Return every line from the one with "flex:1; color:#701a75; white-space:nowrap;text-align:right;" through the one with "-130,29 +130,28 @@", inclusive, exactly as it appears below.
Segment Start: RECORDS FOR PROCESSING
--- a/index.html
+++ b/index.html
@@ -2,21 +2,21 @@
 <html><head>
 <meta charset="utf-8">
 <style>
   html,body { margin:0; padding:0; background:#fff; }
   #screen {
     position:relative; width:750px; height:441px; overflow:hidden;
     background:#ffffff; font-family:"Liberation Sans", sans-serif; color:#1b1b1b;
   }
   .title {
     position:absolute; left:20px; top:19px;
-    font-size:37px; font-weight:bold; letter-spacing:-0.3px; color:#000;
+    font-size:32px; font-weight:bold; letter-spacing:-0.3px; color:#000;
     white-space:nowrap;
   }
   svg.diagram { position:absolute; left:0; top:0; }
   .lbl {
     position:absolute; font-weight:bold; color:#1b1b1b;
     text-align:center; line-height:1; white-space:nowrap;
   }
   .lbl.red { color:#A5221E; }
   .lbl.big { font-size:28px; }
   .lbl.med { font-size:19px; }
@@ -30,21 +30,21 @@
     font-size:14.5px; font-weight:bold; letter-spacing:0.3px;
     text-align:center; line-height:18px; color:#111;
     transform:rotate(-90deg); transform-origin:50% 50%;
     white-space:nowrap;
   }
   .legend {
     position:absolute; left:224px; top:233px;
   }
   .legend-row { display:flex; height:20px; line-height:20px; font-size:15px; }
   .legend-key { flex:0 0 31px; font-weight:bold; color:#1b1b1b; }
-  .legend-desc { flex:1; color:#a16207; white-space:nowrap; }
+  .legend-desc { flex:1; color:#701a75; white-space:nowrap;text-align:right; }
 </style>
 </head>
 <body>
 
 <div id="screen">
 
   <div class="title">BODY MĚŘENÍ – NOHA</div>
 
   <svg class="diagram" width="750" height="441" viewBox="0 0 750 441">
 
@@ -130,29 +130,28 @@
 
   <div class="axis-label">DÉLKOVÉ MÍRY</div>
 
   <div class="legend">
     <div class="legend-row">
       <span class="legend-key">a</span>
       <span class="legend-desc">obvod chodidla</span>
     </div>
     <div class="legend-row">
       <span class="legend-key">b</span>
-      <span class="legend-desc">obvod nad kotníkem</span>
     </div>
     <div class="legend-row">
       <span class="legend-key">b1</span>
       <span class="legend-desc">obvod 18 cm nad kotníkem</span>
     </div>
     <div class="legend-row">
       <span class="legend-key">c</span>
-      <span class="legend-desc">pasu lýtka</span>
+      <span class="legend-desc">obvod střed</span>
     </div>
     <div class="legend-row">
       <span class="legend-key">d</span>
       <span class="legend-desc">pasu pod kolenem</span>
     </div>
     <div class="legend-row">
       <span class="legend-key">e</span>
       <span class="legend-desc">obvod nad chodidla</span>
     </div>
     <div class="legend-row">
Segment End: RECORDS FOR PROCESSING
■ REPLY:
+  .legend-desc { flex:1; color:#701a75; white-space:nowrap;text-align:right; }
 </style>
 </head>
 <body>
 
 <div id="screen">
 
   <div class="title">BODY MĚŘENÍ – NOHA</div>
 
   <svg class="diagram" width="750" height="441" viewBox="0 0 750 441">
 
@@ -130,29 +130,28 @@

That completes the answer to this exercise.